イベントレポート

XVL 3次元ものづくり支援セミナー2012 大阪 講演レポート

セミナーでの講演をレポートで公開します

事例紹介

ユーザー講演

「 バーチャルリアリティー 」 - 現実の 3D デジタル -

大豊精機株式会社

保証部 部長武田 英己 様

技術部(試作兼型G)坂田 和夫 様

愛知県豊田市に本社と生産拠点を構える大豊精機株式会社( 以下、大豊精機 )は、大手自動車部品メーカーである大豊工業株式会社のグループ企業として、主に自動車工場の生産設備、搬送設備、プレス金型や自動車足回り部品の試作~量産製造までを手掛ける 「 モノづくり企業 」 だ。

同社では、これらすべての製品の QCD レベルを高く保つための取り組みとして、「 実物の計測 」 を極めて重要視しているという。同社 品証部の武田英己氏は、「 現場が金型に対して行った微妙な変更を設計にきちんとフィードバックするためには、金型の正確な計測が欠かせない。量産部品も同様で、足回り部品は利用者の命を預かる大事な部品なので、品質にばらつきが出ないよう、実物を常に正確に計測する必要がある 」 と述べ、同社のもの作りにおいていかに計測技術が重要視されているかを強調する。

にここ数年間で、各種測定機器の精度が飛躍的に向上してきたことにより、従来にも増して広い分野に計測技術を適用するようになり、その取り組みの一部は同社の Web サイト( http://www.tsk.taihonet.co.jp/T-MAC/index.html )でも公開されている。中でも、カメラやレーザーで実物を 3 次元計測してデータ化する 「 3D スキャン 」 の技術に関しては、計測機メーカーと共同開発を進め、既に現場で広く成果を挙げている。

武田氏は、3D スキャンを活用する意義について 「 3D スキャンによる計測・解析データを適切に処理して、品証部門や設計開発部門の 3D CAD 環境、あるいは XVL 環境にフィードバックすることによって、品質の合否判定や組み付け確認など、さまざまな用途に役立てることができる。また、実物を基にしたリバースエンジニアリングも、高い精度で実現できるようになる 」 と説明する。
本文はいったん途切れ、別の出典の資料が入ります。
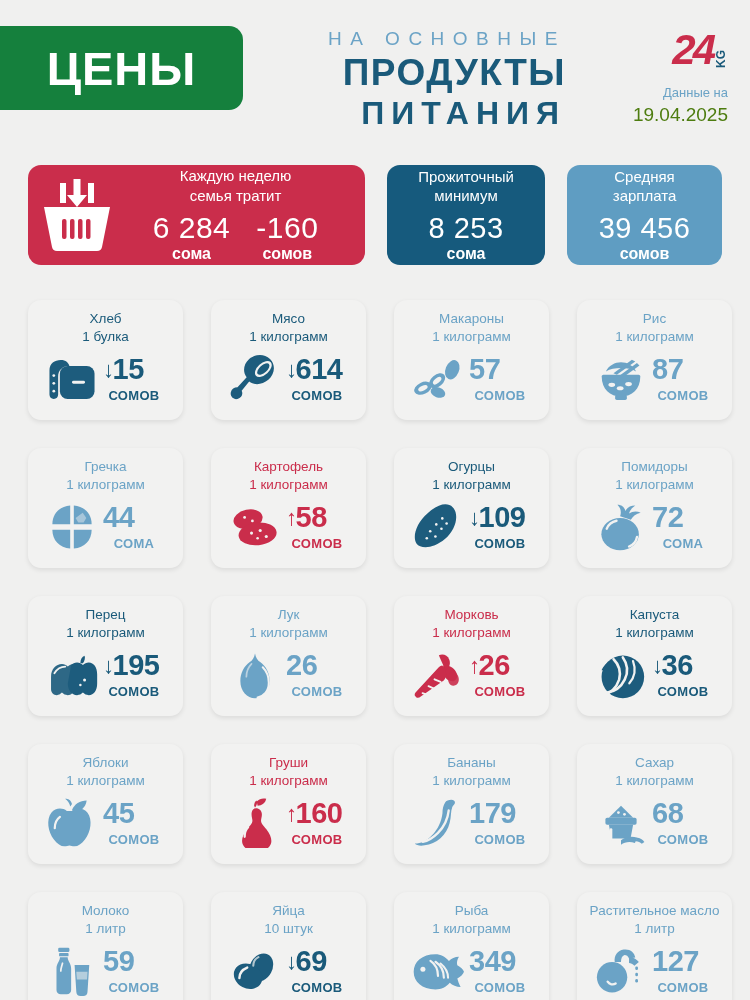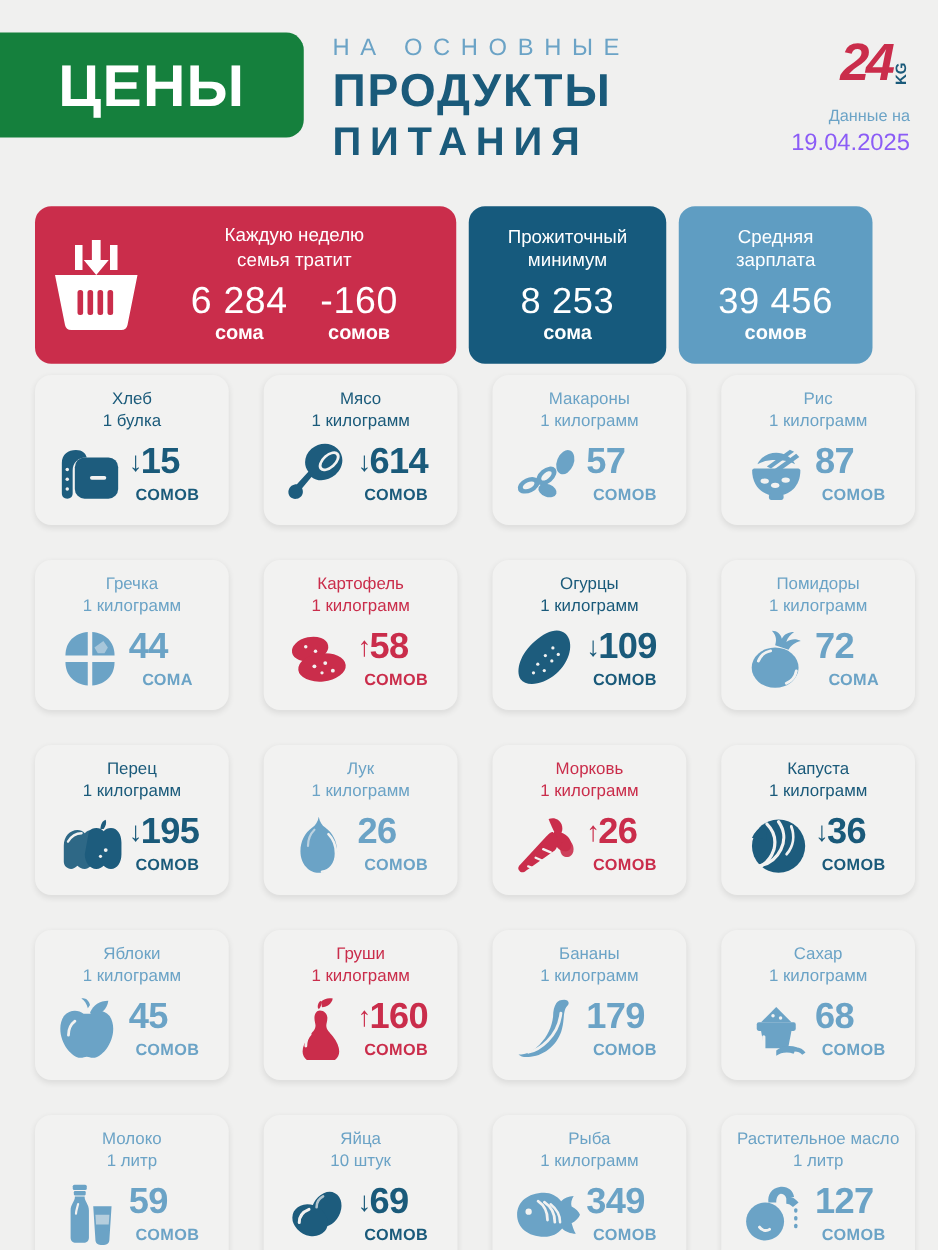"НА ОСНОВНЫЕ" .title-stack { text-align: left -> right }
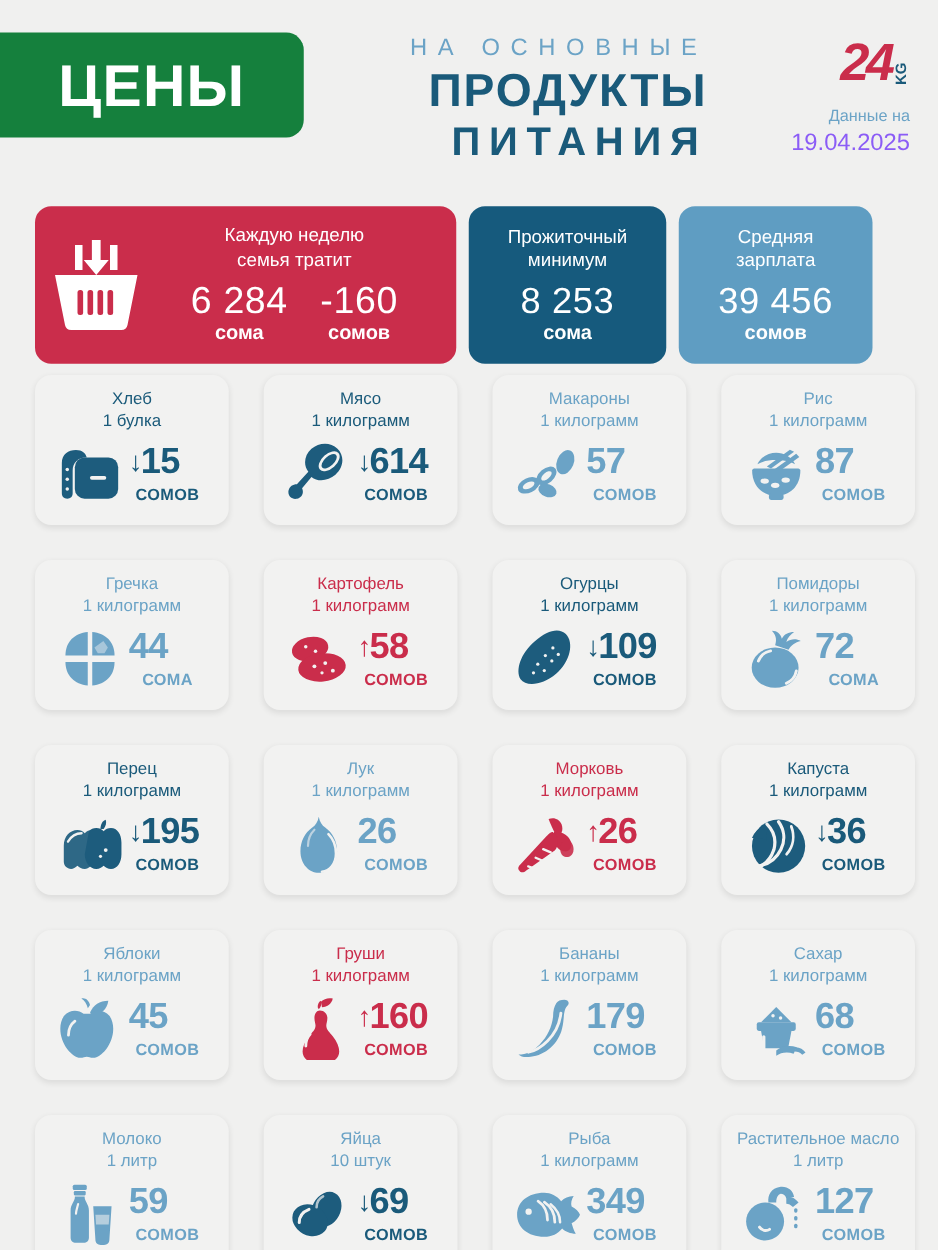"19.04.2025" .data-date { color: #8b5cf6 -> #4d7c0f }
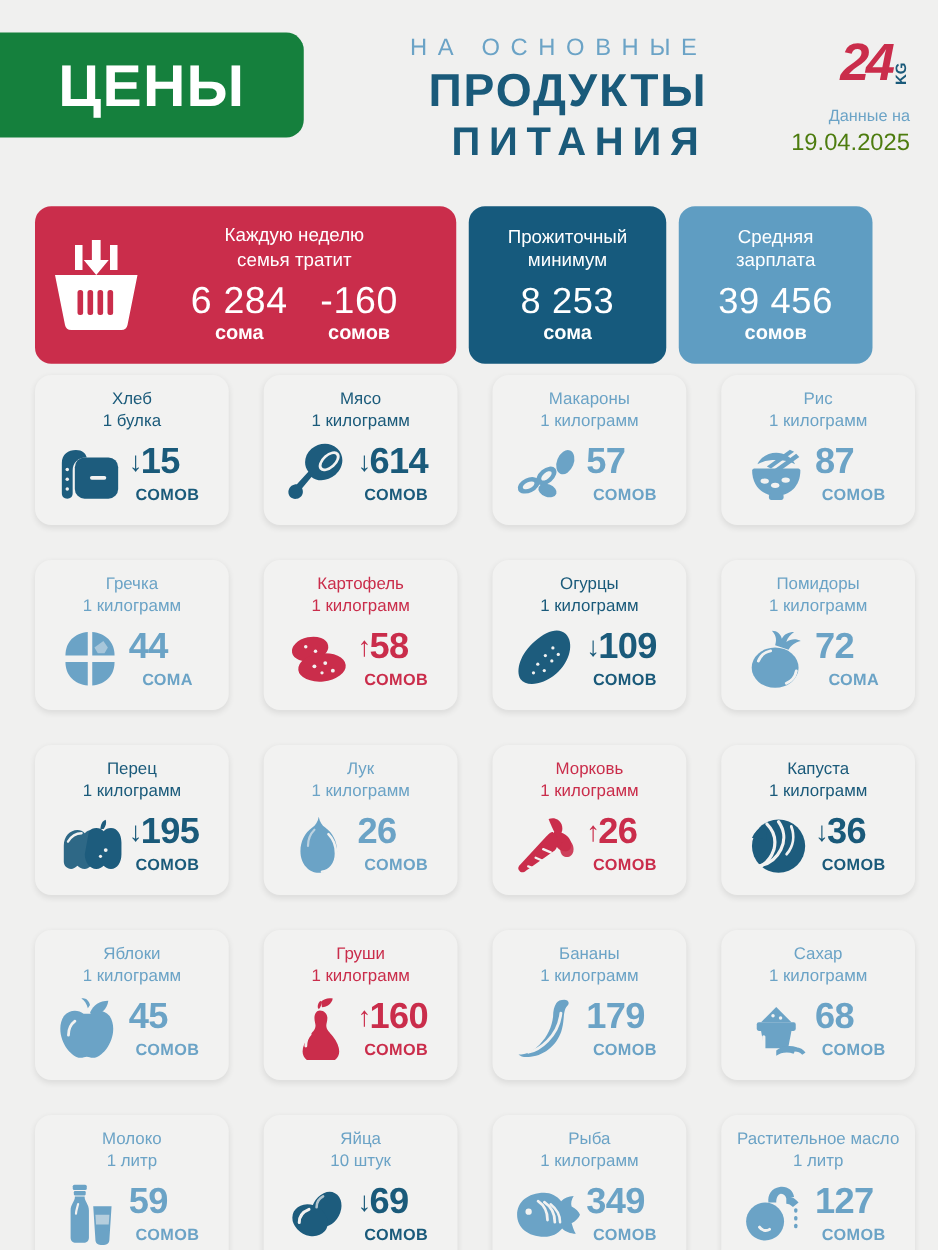"Каждую неделю" .summary { gap: 10px -> 22px; height: 126px -> 100px }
現在では、小規模で部品点数の少ないモノから、それこそサッカースタジアムのような大規模で複雑な構造物まで、あらゆる規模の対象物に対して 3D スキャンの計測技術を適用しているという。ちなみに、サッカースタジアム( トヨタスタジアム )の計測には 2 日間かけ、さらにそこで取得したデータを 5 日かけて 3D CAD でモデル化した。

同社は今、こうして蓄積した大型構造物のモデル化ノウハウを、既存のエンジニアリングスタイルに適用する取り組みを進めている。特に、生産工場や生産設備のスキャン・モデル化には力を入れているという。同社 技術部 坂田和夫氏は、実際に工場内部をスキャンして構築した 3D モデルを XVL で示しながら、「 2 次元データでは工場内部の柱や梁の位置・高さが直感的に把握しにくいが、3D モデルなら柱や梁も含めたバーチャルな空間の中で、これも同じく 3D スキャンした生産設備や工作機械のモデルをあれこれと自由にレイアウトできるようなエンジニアリングスタイルが可能になる 」 と述べる。

同氏は、XVL 化したさまざまな生産設備のモデルを実際に示しながら、3D スキャン技術と XVL を組み合わせることで、同社のエンジニアリングにさまざまなメリットをもたらす例を幾つか紹介した。さらに同社では現在、美術工芸品や昆虫といった対象物を 3D スキャンし、データ化するリバースエンジニアリングの試みも行っている。

大豊精機では、こうした 3D スキャンと 3D CAD、そして XVL を使ったエンジニアリング支援のさまざまなノウハウを、他社に対してもサービスとして提供しているという。坂田氏は、「 データは一度作れば、その企業にとっては永続的な財産になる。例えば、工場をスキャン・モデル化したデータは、その工場を取り壊すまではずっと有効だ 」 と述べ、このサービスがあらゆる分野のもの作り企業に新たな価値を届けるものであることを強調した。